## What you will do
Find the line containing "I am currently" in the entries below. Restate it and each line after it, word for word, up to and including the line containing "- For me, scaling".

## Extracted data
+++++

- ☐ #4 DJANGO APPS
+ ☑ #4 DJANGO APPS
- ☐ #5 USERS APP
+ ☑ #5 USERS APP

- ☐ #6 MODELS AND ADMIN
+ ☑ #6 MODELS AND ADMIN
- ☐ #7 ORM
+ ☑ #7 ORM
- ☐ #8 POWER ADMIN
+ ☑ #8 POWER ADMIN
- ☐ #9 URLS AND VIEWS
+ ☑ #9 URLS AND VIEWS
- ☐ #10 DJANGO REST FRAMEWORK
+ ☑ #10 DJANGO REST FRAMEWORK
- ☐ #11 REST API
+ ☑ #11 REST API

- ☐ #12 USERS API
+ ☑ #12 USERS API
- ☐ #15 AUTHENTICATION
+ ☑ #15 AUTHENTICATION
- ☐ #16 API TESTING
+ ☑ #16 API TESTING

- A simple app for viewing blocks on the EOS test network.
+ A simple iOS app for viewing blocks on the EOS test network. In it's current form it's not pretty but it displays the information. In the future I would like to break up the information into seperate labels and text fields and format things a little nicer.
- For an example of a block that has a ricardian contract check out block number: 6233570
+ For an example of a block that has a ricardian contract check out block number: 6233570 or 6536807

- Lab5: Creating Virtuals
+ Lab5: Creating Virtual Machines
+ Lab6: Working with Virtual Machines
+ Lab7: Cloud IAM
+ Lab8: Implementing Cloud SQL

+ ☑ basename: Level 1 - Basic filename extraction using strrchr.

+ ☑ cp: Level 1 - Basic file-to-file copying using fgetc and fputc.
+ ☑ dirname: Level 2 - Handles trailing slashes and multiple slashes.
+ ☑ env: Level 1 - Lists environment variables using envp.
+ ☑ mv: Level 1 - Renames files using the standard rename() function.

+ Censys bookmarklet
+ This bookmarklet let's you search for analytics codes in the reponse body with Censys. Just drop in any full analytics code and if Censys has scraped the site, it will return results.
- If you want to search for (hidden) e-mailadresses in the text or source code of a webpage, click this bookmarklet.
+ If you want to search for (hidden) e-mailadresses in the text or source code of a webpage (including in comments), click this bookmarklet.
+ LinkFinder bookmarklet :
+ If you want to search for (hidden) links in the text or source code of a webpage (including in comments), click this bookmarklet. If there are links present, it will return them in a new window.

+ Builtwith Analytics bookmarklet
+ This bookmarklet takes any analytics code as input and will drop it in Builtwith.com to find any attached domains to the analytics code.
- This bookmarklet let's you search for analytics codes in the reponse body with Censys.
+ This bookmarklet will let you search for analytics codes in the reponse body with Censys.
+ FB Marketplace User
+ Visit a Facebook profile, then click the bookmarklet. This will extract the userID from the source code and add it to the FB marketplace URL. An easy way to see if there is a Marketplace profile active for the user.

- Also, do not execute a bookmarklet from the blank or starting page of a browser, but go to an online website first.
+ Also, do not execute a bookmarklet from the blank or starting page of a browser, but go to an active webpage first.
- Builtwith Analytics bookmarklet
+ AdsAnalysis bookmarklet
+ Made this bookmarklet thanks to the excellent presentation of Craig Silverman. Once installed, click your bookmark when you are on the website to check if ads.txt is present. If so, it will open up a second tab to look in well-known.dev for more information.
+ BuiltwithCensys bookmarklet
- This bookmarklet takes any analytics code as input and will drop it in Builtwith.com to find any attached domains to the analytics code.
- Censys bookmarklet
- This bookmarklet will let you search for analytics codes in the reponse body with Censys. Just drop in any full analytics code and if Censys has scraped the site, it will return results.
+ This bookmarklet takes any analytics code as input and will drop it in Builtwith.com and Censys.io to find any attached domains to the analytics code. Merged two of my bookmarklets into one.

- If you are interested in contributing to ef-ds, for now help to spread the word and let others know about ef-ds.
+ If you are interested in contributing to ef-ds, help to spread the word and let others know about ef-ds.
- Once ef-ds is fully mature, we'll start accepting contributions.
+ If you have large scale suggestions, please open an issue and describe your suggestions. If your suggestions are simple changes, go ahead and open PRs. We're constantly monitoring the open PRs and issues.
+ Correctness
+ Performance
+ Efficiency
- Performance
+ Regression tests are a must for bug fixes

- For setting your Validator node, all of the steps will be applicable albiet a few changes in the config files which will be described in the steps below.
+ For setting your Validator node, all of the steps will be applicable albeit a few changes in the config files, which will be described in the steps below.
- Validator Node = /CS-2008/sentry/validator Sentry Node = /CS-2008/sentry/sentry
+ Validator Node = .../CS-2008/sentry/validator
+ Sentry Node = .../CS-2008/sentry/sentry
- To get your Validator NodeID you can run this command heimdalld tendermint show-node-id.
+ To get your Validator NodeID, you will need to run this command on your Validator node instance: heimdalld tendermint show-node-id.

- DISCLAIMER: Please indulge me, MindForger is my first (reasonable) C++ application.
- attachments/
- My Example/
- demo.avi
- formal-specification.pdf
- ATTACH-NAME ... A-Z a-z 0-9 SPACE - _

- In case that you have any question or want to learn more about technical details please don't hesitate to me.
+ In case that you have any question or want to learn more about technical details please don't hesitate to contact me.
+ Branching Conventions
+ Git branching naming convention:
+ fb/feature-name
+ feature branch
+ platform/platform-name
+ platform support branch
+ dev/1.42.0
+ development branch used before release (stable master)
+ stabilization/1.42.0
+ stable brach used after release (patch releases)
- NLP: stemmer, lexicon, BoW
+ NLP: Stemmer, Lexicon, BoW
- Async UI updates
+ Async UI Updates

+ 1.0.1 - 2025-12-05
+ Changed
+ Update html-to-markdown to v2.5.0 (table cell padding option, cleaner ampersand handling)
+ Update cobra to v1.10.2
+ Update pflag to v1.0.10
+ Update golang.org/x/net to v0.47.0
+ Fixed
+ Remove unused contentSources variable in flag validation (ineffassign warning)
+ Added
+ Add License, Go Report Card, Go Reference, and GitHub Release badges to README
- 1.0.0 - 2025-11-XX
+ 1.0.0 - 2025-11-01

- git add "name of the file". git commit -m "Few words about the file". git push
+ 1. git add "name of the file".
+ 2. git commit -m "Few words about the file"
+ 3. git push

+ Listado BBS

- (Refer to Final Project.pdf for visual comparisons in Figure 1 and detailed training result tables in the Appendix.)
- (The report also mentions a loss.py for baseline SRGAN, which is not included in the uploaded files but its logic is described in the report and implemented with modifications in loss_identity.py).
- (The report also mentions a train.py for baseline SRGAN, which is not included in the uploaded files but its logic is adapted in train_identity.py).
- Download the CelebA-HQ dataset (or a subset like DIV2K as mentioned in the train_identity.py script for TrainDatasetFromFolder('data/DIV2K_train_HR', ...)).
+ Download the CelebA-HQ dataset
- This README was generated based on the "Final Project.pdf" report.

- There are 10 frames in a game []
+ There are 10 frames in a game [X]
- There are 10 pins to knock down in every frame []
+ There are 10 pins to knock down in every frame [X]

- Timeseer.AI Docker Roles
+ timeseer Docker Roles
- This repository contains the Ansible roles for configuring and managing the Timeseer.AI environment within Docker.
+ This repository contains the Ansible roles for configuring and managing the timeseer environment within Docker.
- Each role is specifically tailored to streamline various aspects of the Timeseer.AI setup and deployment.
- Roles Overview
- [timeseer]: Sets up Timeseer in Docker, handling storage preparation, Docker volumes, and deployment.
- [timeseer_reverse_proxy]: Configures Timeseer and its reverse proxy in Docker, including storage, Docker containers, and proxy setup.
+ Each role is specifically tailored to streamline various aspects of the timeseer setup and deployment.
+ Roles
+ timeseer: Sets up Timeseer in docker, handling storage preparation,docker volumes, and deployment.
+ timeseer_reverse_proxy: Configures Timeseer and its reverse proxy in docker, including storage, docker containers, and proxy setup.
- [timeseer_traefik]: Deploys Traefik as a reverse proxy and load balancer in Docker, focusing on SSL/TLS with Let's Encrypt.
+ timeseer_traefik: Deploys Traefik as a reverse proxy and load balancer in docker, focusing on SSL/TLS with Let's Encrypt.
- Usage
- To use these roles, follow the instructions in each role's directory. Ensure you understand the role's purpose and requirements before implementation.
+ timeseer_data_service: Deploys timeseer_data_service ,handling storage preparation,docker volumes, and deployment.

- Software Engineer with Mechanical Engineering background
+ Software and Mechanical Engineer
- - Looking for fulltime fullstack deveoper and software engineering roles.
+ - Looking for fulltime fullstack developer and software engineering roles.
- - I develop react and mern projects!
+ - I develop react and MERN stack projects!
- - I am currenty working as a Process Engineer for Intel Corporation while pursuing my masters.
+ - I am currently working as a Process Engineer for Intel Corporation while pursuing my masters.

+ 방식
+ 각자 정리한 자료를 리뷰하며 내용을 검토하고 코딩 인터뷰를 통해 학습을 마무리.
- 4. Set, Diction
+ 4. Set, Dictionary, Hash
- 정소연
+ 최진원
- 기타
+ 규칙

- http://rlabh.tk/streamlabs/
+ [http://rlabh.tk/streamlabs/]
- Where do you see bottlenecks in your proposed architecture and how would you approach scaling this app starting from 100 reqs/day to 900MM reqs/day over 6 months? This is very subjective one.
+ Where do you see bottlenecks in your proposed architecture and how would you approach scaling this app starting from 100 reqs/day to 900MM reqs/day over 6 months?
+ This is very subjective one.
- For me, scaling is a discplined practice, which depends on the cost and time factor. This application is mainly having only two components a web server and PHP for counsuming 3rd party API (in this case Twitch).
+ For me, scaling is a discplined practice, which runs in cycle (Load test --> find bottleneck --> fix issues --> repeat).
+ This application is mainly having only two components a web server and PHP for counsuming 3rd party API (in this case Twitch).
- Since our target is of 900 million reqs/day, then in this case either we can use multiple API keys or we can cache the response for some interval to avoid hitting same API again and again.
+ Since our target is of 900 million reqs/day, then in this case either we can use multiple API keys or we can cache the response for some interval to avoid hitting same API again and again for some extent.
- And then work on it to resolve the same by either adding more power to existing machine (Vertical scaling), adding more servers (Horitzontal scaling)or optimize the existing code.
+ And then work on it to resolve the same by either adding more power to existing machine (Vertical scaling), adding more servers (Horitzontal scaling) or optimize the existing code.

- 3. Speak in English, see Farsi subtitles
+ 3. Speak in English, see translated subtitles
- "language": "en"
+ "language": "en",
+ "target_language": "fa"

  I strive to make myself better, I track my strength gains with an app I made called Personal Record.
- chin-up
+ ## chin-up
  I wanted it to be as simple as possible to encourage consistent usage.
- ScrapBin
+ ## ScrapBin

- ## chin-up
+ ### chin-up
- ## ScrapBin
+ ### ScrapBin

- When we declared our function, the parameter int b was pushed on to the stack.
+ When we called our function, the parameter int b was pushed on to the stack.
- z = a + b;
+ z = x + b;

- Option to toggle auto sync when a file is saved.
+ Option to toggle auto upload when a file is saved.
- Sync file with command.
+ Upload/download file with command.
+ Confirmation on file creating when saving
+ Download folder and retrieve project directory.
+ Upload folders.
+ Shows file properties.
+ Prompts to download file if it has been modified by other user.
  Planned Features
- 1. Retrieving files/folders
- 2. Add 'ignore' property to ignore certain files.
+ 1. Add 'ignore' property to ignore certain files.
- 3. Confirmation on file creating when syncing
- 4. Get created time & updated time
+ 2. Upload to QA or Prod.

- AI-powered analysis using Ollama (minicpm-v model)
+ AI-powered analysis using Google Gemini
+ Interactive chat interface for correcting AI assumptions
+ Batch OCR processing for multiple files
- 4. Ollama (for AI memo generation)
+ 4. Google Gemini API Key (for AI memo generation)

+++++

## Exercise response
+ - I am currently working as a Process Engineer for Intel Corporation while pursuing my masters.

+ 방식
+ 각자 정리한 자료를 리뷰하며 내용을 검토하고 코딩 인터뷰를 통해 학습을 마무리.
- 4. Set, Diction
+ 4. Set, Dictionary, Hash
- 정소연
+ 최진원
- 기타
+ 규칙

- http://rlabh.tk/streamlabs/
+ [http://rlabh.tk/streamlabs/]
- Where do you see bottlenecks in your proposed architecture and how would you approach scaling this app starting from 100 reqs/day to 900MM reqs/day over 6 months? This is very subjective one.
+ Where do you see bottlenecks in your proposed architecture and how would you approach scaling this app starting from 100 reqs/day to 900MM reqs/day over 6 months?
+ This is very subjective one.
- For me, scaling is a discplined practice, which depends on the cost and time factor. This application is mainly having only two components a web server and PHP for counsuming 3rd party API (in this case Twitch).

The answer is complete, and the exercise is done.